While talking to my Aunt Sister the other day, I realized there were a lot of differences in the "olden" days, and yet, a lot was the same...just the ways of accomplishing things had changed. Juanita Blanche Head Merritt, my daddy's last living sibling, was born in 1921, in Tyler, Texas. The Head family had moved to Waco in 1914, when Papa Head went to work for the City of Waco at Cameron Park. Mama Head had returned to Tyler and her family for the birth of Juanita. Sister was about six months old when she and Mama Head moved toWaco.
The Head children born after her, Alma Louise (Toots) and Durward Allen (Son), were born in Waco. All but Uncle Perry of the Head family had nicknames....James Odia (Uncle Odie to me) was "Bones", David Rankin ("Uncle Red " to me), and my daddy, Ralston Cecil ("Goober"). Aunt Sister got her nickname by being the first sister after four brothers. The Heads had another boy, Durward Allen, known as "Uncle Son" to me, as well as another girl, Alma Louise, known to me as "Aunt Toots". These aunts and uncles were the parents of all my beloved cousins on my daddy's side.
Sister and I were talking about what people ate when she was a child, eighty-plus years ago. She said they ate about what we eat today, but the way the food was obtained was very different. She meant the old way of getting a live animal to the dining table was very different from today.
I agree. As a young child in the early 1950's, I remember being terrified by hearing a big old hog squealing as it was killed, and then seeing it hanging in the big oak tree in the front yard of Mama Head and Papa Head's old house next door to my house. My uncles and Daddy scraped it with sharp butcher knives, dipped it up and down in boiling hot water in a big, black iron kettle over a wood fire to remove the " hair", and then cut it up. . I did not immediately link that event with the wonderful ham, bacon, pork chops, and sausage my mother prepared as delicious meals for us. I remember my parents making homemade sausage as late as the sixties.
Sister told me that, years ago, they bought very little at the store....most folks grew their own vegetables in their own garden and raised their own meat....chickens, calves, and hogs. They also butchered and dressed their meat themselves. As a child in the late forties and fifties, I detested the process involved in getting a chicken dinner on the table. I will never forget Daddy wringing the chicken's neck, and then it flopping all over the yard, blood going everywhere. Once dead, it was plunged into a big pot of boiling water over a wood fire, where the smell of the hot feathers truly turned one's stomach. I can recall that smell, even today, over fifty years ago.
Guineas and turkeys were also killed by the same process. Sometimes Daddy chopped off their heads with a small ax. Either way was very distressing for us kids. Of course, that was the only way to get a fried chicken dinner if you raised the chickens for that purpose! I remember the very first time my mother bought an already-killed chicken to cook.... I was so glad we did not have to kill it ourselves.
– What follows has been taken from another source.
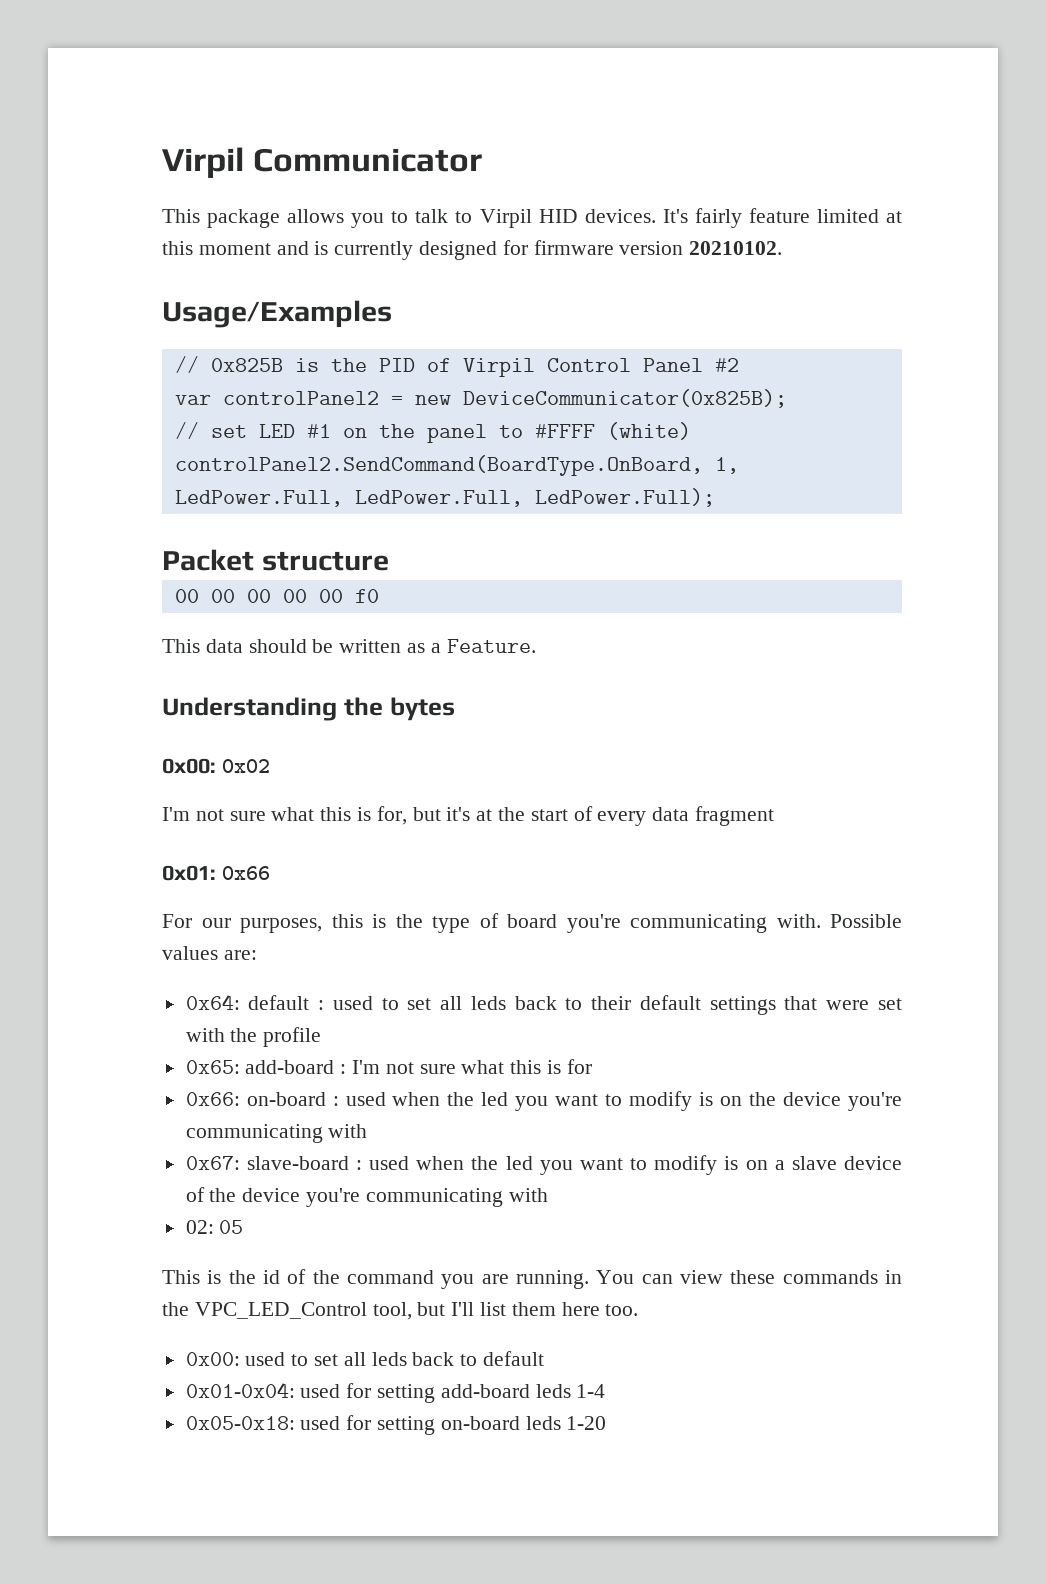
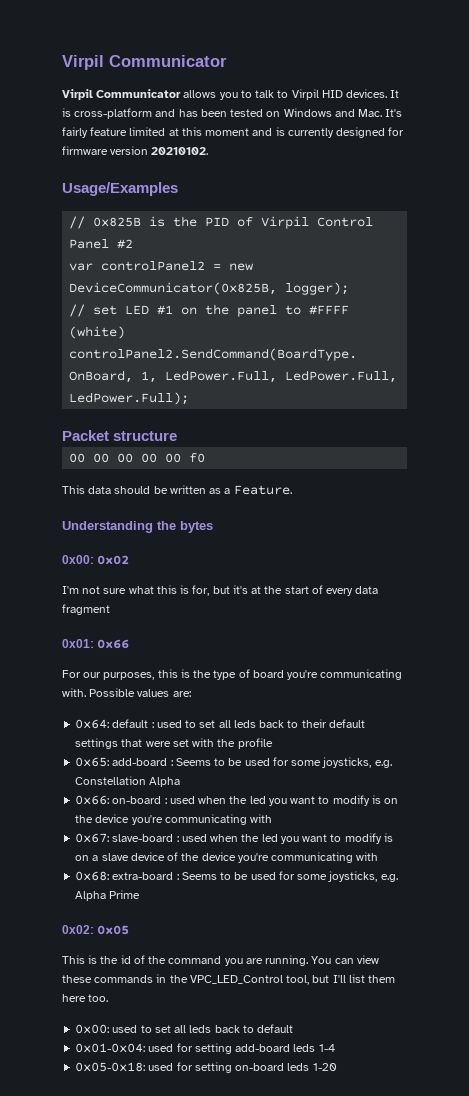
[162,209,281,228] This package -> [62,89,182,100] Virpil Communicator
(656, 216) none -> [390,90,400,98] [62,108,383,119] It is cross-platform and has been tested on Windows and Mac.
[462,389,787,408] DeviceCommunicator(0x825B); -> [69,282,350,295] DeviceCommunicator(0x825B, logger);
[352,1059,592,1074] I'm not sure what this is for -> [175,757,392,768] [75,776,181,787] Seems to be used for some joysticks, e.g. Constellation Alpha
[185,1220,244,1234] 02: 05 -> [75,871,398,882] [75,890,141,901] [62,925,130,935] 0x68: extra-board : Seems to be used for some joysticks, e.g. Alpha Prime // 0x02: 0x05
Very few people today even know how to cut up a whole chicken. We really do take so much for granted when we walk in today's grocery store , with all that already processed, wonderful food! And the quantity of food! Not just the quality! Now if we could only just not eat so much of this plentiful bounty. My sister, Sue, says we would not eat as much as we do, if we first had to raise it, catch it, kill it, clean it, and, finally, cook it!!